* [ASSIGNMENT]:
The entries below are to be repeated verbatim, in full.

* [DATASET EXTRACT]:
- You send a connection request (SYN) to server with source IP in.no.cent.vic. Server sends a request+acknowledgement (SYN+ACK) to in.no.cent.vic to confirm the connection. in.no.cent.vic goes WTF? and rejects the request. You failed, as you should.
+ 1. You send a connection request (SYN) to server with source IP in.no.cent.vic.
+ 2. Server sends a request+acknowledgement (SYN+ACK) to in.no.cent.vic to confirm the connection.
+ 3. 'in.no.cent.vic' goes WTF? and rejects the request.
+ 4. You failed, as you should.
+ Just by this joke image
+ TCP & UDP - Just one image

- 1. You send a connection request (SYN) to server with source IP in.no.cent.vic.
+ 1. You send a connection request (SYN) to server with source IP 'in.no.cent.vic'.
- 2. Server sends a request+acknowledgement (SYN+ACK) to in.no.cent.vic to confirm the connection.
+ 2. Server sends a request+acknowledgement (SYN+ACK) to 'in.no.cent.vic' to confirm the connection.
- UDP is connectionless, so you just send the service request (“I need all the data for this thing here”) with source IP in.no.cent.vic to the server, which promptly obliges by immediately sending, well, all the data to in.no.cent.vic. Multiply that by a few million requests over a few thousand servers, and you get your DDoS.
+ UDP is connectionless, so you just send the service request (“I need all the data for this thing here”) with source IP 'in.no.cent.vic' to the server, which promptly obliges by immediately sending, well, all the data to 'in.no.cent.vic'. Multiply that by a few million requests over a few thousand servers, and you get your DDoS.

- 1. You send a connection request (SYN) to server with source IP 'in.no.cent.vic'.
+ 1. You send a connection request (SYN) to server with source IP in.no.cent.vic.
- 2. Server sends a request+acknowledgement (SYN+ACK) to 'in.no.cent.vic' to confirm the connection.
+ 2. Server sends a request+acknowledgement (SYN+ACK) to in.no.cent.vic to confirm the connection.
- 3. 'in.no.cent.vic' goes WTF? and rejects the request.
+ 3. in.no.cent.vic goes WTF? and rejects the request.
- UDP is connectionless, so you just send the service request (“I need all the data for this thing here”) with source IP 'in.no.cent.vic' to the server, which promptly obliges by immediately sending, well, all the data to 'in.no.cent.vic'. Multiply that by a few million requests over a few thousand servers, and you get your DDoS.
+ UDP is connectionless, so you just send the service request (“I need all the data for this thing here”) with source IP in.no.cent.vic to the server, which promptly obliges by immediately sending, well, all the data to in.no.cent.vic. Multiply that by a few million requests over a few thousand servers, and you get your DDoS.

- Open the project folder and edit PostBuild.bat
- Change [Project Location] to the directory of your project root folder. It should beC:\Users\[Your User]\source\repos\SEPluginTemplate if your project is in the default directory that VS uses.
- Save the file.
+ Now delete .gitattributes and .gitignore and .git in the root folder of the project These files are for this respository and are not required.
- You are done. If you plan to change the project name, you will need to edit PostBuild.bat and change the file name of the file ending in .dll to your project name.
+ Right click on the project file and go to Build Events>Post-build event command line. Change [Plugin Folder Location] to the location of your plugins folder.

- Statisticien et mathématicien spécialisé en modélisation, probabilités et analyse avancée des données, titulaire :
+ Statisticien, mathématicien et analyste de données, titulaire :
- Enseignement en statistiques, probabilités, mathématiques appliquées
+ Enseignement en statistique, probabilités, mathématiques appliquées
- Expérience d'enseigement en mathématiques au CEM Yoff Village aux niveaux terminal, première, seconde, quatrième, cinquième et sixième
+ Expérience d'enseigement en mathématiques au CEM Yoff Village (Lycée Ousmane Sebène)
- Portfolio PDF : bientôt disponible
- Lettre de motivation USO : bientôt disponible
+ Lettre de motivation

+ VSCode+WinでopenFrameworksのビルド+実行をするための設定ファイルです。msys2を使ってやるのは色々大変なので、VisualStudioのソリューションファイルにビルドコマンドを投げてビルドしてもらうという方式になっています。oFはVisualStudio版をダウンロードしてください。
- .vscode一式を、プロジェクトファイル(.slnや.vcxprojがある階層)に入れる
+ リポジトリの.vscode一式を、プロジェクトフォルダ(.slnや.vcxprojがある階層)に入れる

* [TASK SOLUTION]:
- You send a connection request (SYN) to server with source IP in.no.cent.vic. Server sends a request+acknowledgement (SYN+ACK) to in.no.cent.vic to confirm the connection. in.no.cent.vic goes WTF? and rejects the request. You failed, as you should.
+ 1. You send a connection request (SYN) to server with source IP in.no.cent.vic.
+ 2. Server sends a request+acknowledgement (SYN+ACK) to in.no.cent.vic to confirm the connection.
+ 3. 'in.no.cent.vic' goes WTF? and rejects the request.
+ 4. You failed, as you should.
+ Just by this joke image
+ TCP & UDP - Just one image

- 1. You send a connection request (SYN) to server with source IP in.no.cent.vic.
+ 1. You send a connection request (SYN) to server with source IP 'in.no.cent.vic'.
- 2. Server sends a request+acknowledgement (SYN+ACK) to in.no.cent.vic to confirm the connection.
+ 2. Server sends a request+acknowledgement (SYN+ACK) to 'in.no.cent.vic' to confirm the connection.
- UDP is connectionless, so you just send the service request (“I need all the data for this thing here”) with source IP in.no.cent.vic to the server, which promptly obliges by immediately sending, well, all the data to in.no.cent.vic. Multiply that by a few million requests over a few thousand servers, and you get your DDoS.
+ UDP is connectionless, so you just send the service request (“I need all the data for this thing here”) with source IP 'in.no.cent.vic' to the server, which promptly obliges by immediately sending, well, all the data to 'in.no.cent.vic'. Multiply that by a few million requests over a few thousand servers, and you get your DDoS.

- 1. You send a connection request (SYN) to server with source IP 'in.no.cent.vic'.
+ 1. You send a connection request (SYN) to server with source IP in.no.cent.vic.
- 2. Server sends a request+acknowledgement (SYN+ACK) to 'in.no.cent.vic' to confirm the connection.
+ 2. Server sends a request+acknowledgement (SYN+ACK) to in.no.cent.vic to confirm the connection.
- 3. 'in.no.cent.vic' goes WTF? and rejects the request.
+ 3. in.no.cent.vic goes WTF? and rejects the request.
- UDP is connectionless, so you just send the service request (“I need all the data for this thing here”) with source IP 'in.no.cent.vic' to the server, which promptly obliges by immediately sending, well, all the data to 'in.no.cent.vic'. Multiply that by a few million requests over a few thousand servers, and you get your DDoS.
+ UDP is connectionless, so you just send the service request (“I need all the data for this thing here”) with source IP in.no.cent.vic to the server, which promptly obliges by immediately sending, well, all the data to in.no.cent.vic. Multiply that by a few million requests over a few thousand servers, and you get your DDoS.

- Open the project folder and edit PostBuild.bat
- Change [Project Location] to the directory of your project root folder. It should beC:\Users\[Your User]\source\repos\SEPluginTemplate if your project is in the default directory that VS uses.
- Save the file.
+ Now delete .gitattributes and .gitignore and .git in the root folder of the project These files are for this respository and are not required.
- You are done. If you plan to change the project name, you will need to edit PostBuild.bat and change the file name of the file ending in .dll to your project name.
+ Right click on the project file and go to Build Events>Post-build event command line. Change [Plugin Folder Location] to the location of your plugins folder.

- Statisticien et mathématicien spécialisé en modélisation, probabilités et analyse avancée des données, titulaire :
+ Statisticien, mathématicien et analyste de données, titulaire :
- Enseignement en statistiques, probabilités, mathématiques appliquées
+ Enseignement en statistique, probabilités, mathématiques appliquées
- Expérience d'enseigement en mathématiques au CEM Yoff Village aux niveaux terminal, première, seconde, quatrième, cinquième et sixième
+ Expérience d'enseigement en mathématiques au CEM Yoff Village (Lycée Ousmane Sebène)
- Portfolio PDF : bientôt disponible
- Lettre de motivation USO : bientôt disponible
+ Lettre de motivation

+ VSCode+WinでopenFrameworksのビルド+実行をするための設定ファイルです。msys2を使ってやるのは色々大変なので、VisualStudioのソリューションファイルにビルドコマンドを投げてビルドしてもらうという方式になっています。oFはVisualStudio版をダウンロードしてください。
- .vscode一式を、プロジェクトファイル(.slnや.vcxprojがある階層)に入れる
+ リポジトリの.vscode一式を、プロジェクトフォルダ(.slnや.vcxprojがある階層)に入れる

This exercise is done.